El ejemplar elegido debe ser activo y curioso, y no debe preocuparse por la presencia de extraños. No hay que tentarse y elegir el más pequeño de la camada solamente por sentir lástima de él; es posible que pueda sufrir ataques cardíacos en el futuro.
La piel
Un gatito debe mantener bien aseado su pelaje. Controlar la presencia de parásitos externos, tales como pulgas, piojos o garrapatas.
Las orejas
Deben estar limpias y sin olor.

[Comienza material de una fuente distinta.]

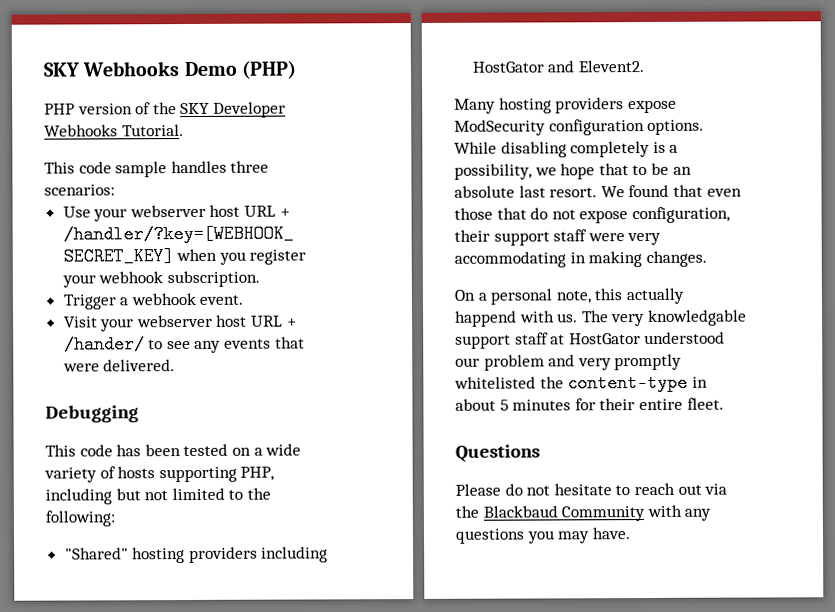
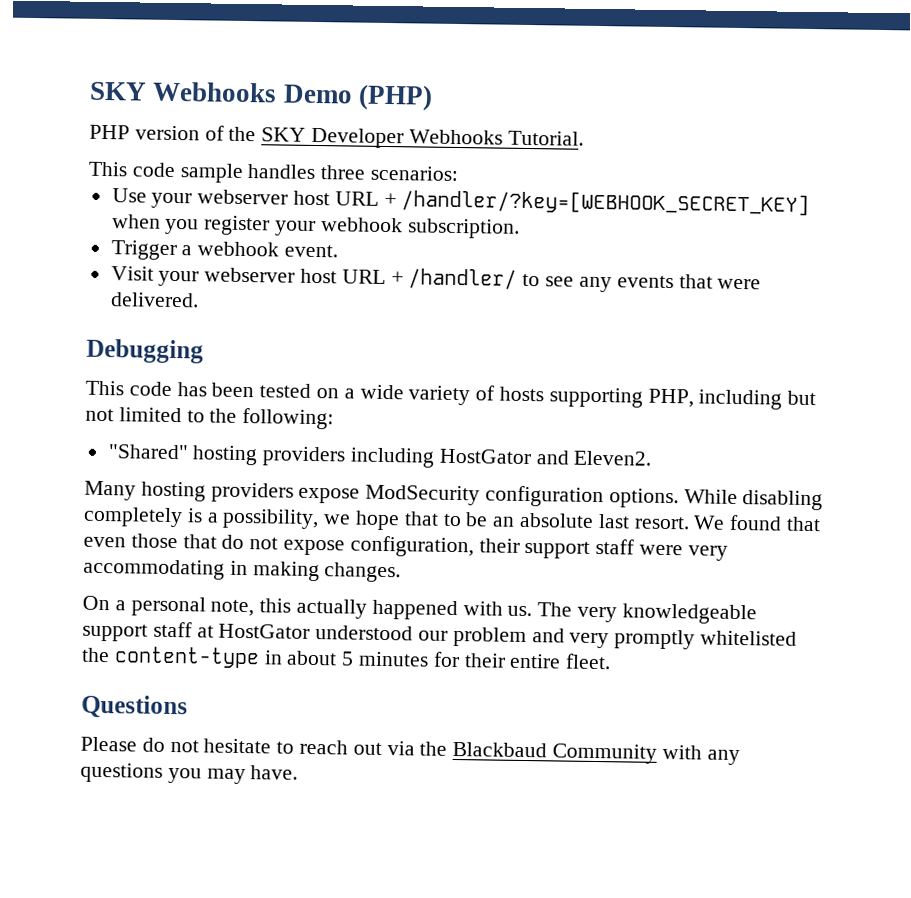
- Visit your webserver host URL + /hander/ to see any events that were delivered.
+ Visit your webserver host URL + /handler/ to see any events that were delivered.
- "Shared" hosting providers including HostGator and Elevent2.
+ "Shared" hosting providers including HostGator and Eleven2.
- On a personal note, this actually happend with us.
+ On a personal note, this actually happened with us.
- The very knowledgable support staff at HostGator understood our problem and very promptly whitelisted the content-type in about 5 minutes for their entire fleet.
+ The very knowledgeable support staff at HostGator understood our problem and very promptly whitelisted the content-type in about 5 minutes for their entire fleet.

La secreción anormal, el olor fuerte, la inflamación y los signos de irritación excesiva pueden indicar la presencia de un problema.
Los ojos
Los ojos deben estar brillantes y nítidos. Controlar signos de secreción e irritación de la conjuntiva que rodea los ojos.
La nariz
Limpia y con secreción.
La boca
Observar el interior de la boca para verificar que no haya inflamación de las encías o del tejido mismo de la boca.
El abdomen
Un gatito sano no debe ser demasiado delgado; el abdomen hinchado puede ser signo de alguna enfermedad, como por ejemplo, una grave infestación parasitaria.
El ano
La suciedad y la irritación alrededor del ano pueden indicar que el gatito sufre diarrea.
La respiración
Constante y pareja. La respiración forzada puede indicar la presencia de alguna infección respiratoria.